Task objective —
Although the data below contains pictures, please reproduce only its words, exactly.
====== Data for review
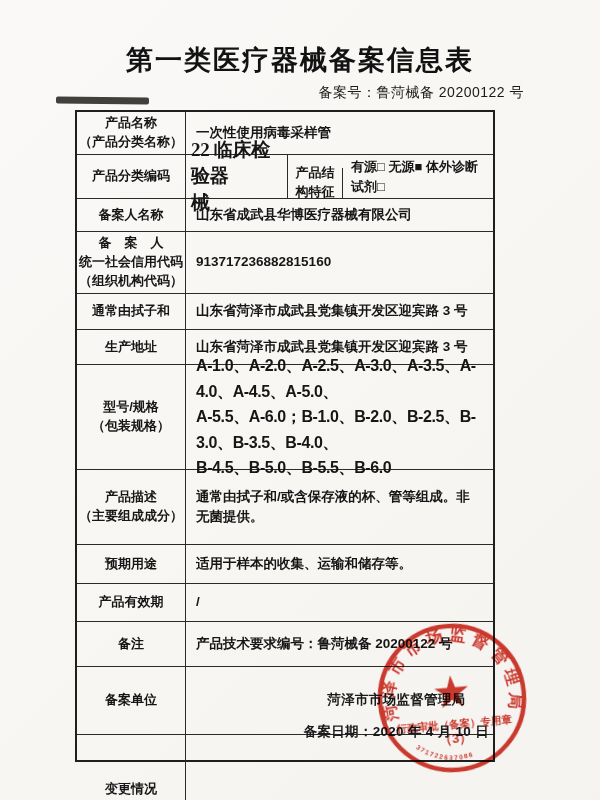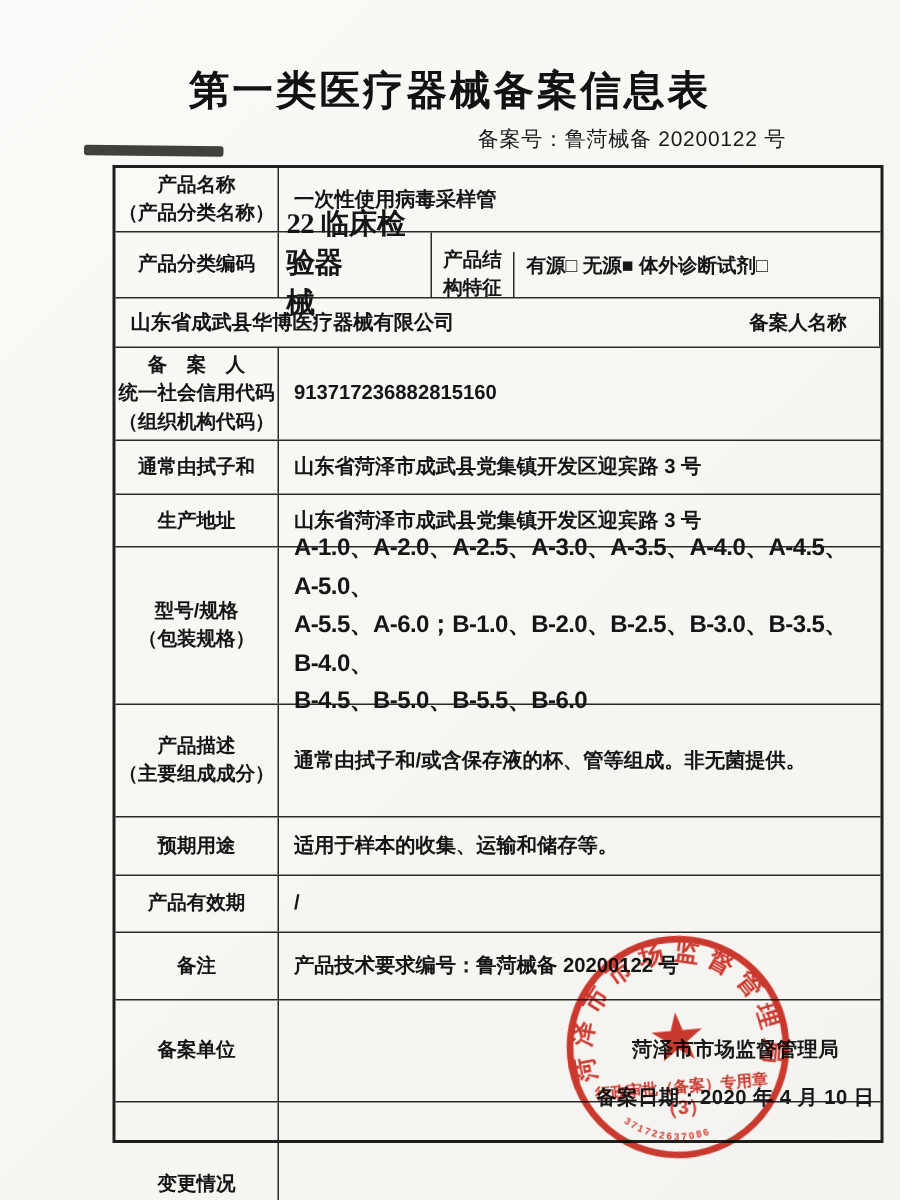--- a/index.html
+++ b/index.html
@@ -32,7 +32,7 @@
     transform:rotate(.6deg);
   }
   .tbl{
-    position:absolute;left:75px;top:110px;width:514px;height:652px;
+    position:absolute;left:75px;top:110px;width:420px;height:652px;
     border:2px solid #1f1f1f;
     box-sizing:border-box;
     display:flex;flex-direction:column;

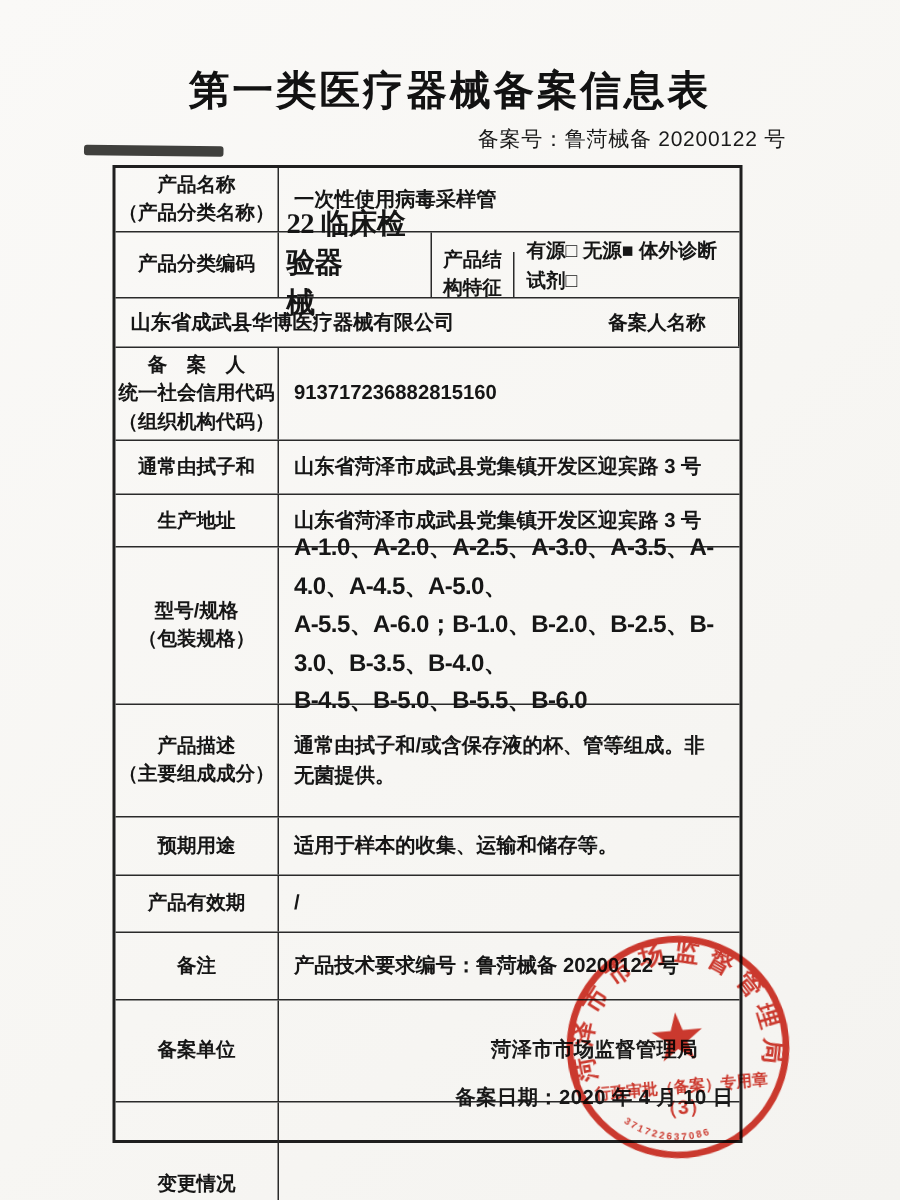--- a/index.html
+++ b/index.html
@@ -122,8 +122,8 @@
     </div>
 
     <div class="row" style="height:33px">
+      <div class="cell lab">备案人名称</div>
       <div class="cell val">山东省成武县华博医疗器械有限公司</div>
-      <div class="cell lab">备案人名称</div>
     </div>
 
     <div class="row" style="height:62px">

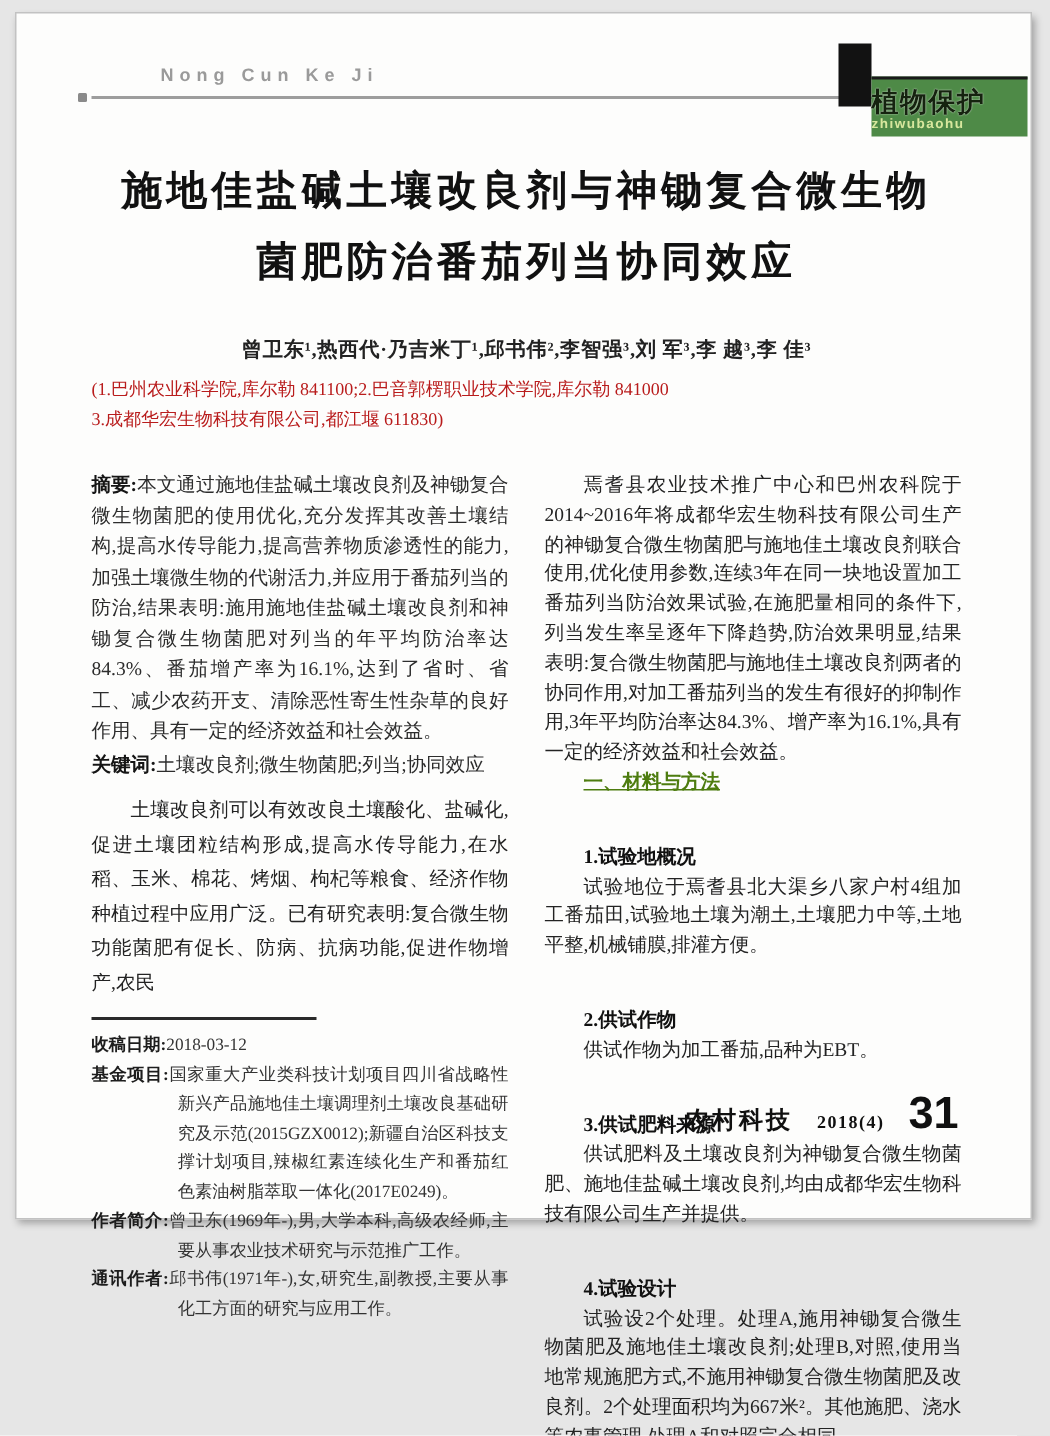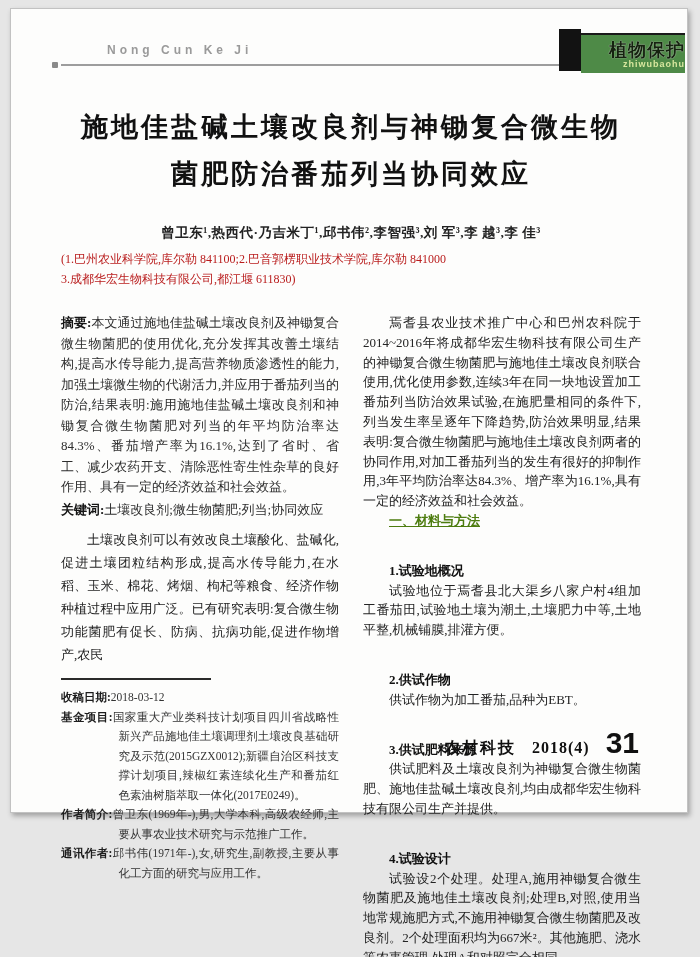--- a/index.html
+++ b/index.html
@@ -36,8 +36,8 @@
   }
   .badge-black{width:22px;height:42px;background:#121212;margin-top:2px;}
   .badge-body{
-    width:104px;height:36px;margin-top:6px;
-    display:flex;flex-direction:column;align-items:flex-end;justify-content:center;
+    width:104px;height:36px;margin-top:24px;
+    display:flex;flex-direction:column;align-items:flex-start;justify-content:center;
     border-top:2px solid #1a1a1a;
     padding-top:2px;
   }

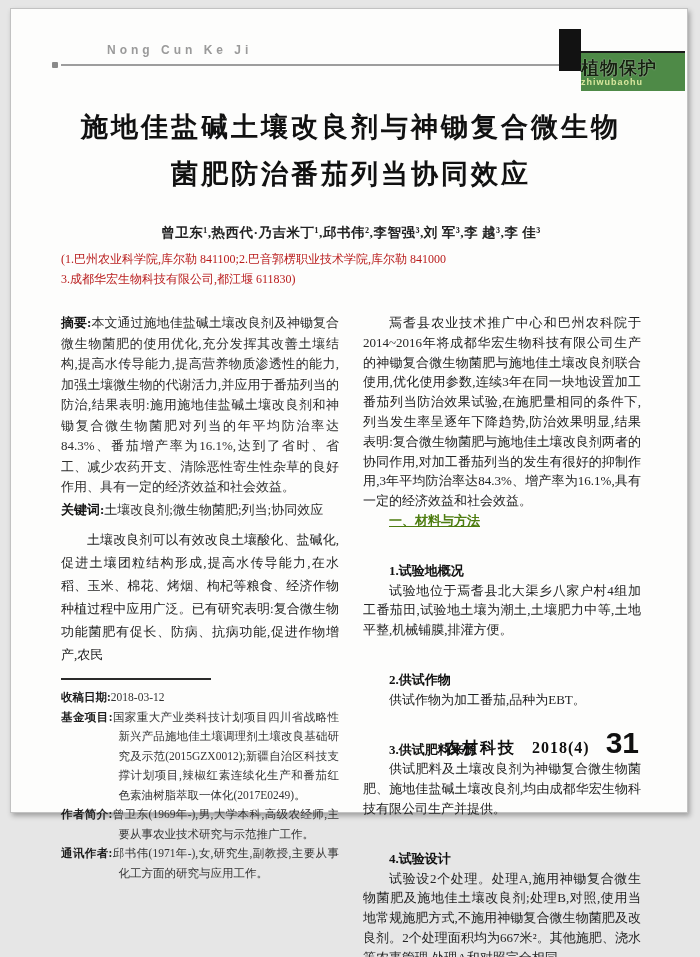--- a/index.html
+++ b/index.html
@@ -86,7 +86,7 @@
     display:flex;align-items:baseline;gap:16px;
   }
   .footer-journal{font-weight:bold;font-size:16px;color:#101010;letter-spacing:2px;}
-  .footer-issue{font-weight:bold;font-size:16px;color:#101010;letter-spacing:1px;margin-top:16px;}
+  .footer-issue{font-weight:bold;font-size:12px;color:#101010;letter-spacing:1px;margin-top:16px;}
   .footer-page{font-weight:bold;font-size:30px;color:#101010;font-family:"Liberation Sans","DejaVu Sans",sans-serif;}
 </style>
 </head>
============
Output —
--- a/index.html
+++ b/index.html
@@ -32,7 +32,7 @@
     transform:rotate(.6deg);
   }
   .tbl{
-    position:absolute;left:75px;top:110px;width:514px;height:652px;
+    position:absolute;left:75px;top:110px;width:420px;height:652px;
     border:2px solid #1f1f1f;
     box-sizing:border-box;
     display:flex;flex-direction:column;

--- a/index.html
+++ b/index.html
@@ -122,8 +122,8 @@
     </div>
 
     <div class="row" style="height:33px">
+      <div class="cell lab">备案人名称</div>
       <div class="cell val">山东省成武县华博医疗器械有限公司</div>
-      <div class="cell lab">备案人名称</div>
     </div>
 
     <div class="row" style="height:62px">

--- a/index.html
+++ b/index.html
@@ -36,8 +36,8 @@
   }
   .badge-black{width:22px;height:42px;background:#121212;margin-top:2px;}
   .badge-body{
-    width:104px;height:36px;margin-top:6px;
-    display:flex;flex-direction:column;align-items:flex-end;justify-content:center;
+    width:104px;height:36px;margin-top:24px;
+    display:flex;flex-direction:column;align-items:flex-start;justify-content:center;
     border-top:2px solid #1a1a1a;
     padding-top:2px;
   }

--- a/index.html
+++ b/index.html
@@ -86,7 +86,7 @@
     display:flex;align-items:baseline;gap:16px;
   }
   .footer-journal{font-weight:bold;font-size:16px;color:#101010;letter-spacing:2px;}
-  .footer-issue{font-weight:bold;font-size:16px;color:#101010;letter-spacing:1px;margin-top:16px;}
+  .footer-issue{font-weight:bold;font-size:12px;color:#101010;letter-spacing:1px;margin-top:16px;}
   .footer-page{font-weight:bold;font-size:30px;color:#101010;font-family:"Liberation Sans","DejaVu Sans",sans-serif;}
 </style>
 </head>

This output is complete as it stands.